Work instructions — Below are lines of data; restate word for word those running from the line containing "order date: 2020-12-29 -> 2020-12-26" to the line containing "total quantity: 21 -> 23", inclusive, and no others.

Edit difference data —
==========

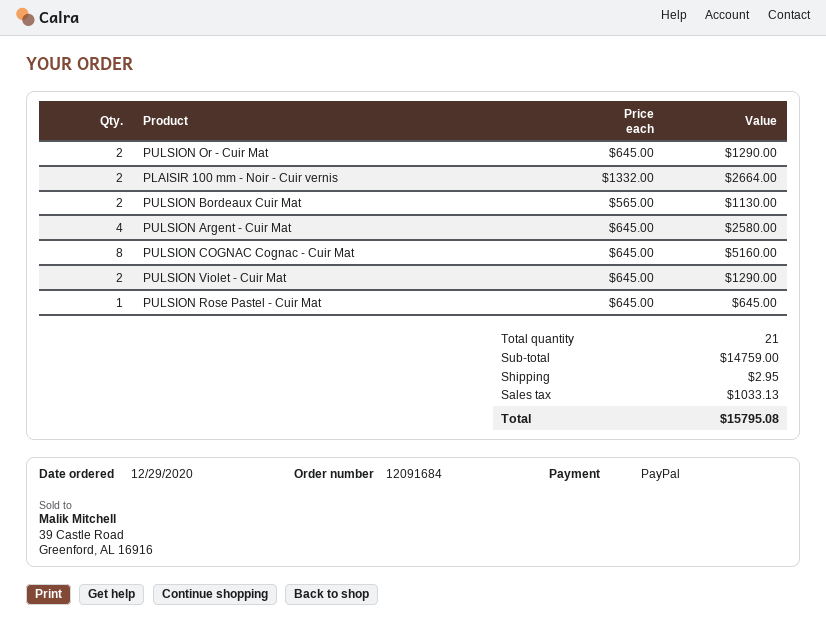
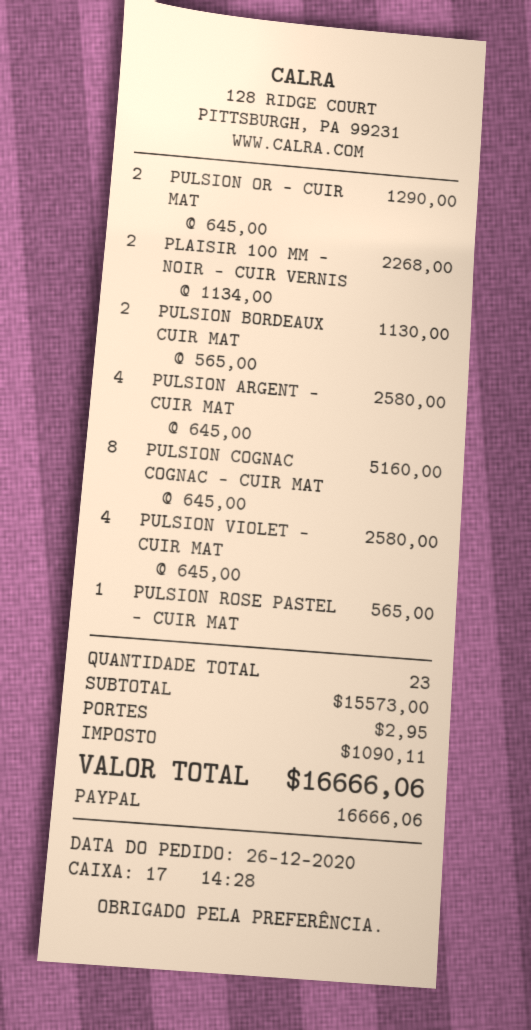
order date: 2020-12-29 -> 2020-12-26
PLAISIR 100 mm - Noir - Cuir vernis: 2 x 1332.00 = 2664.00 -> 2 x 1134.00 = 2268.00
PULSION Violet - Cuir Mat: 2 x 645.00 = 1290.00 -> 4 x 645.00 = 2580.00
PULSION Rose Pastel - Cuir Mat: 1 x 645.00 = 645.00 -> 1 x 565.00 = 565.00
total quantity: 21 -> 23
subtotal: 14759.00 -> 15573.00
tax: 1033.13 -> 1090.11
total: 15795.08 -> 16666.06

==========

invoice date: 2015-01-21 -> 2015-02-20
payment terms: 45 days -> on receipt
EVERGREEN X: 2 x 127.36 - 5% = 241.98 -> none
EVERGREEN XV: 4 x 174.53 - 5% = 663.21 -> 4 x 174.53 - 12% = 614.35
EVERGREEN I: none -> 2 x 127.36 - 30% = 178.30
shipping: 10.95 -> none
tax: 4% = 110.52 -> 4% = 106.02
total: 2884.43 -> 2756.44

==========

Response —
order date: 2020-12-29 -> 2020-12-26
PLAISIR 100 mm - Noir - Cuir vernis: 2 x 1332.00 = 2664.00 -> 2 x 1134.00 = 2268.00
PULSION Violet - Cuir Mat: 2 x 645.00 = 1290.00 -> 4 x 645.00 = 2580.00
PULSION Rose Pastel - Cuir Mat: 1 x 645.00 = 645.00 -> 1 x 565.00 = 565.00
total quantity: 21 -> 23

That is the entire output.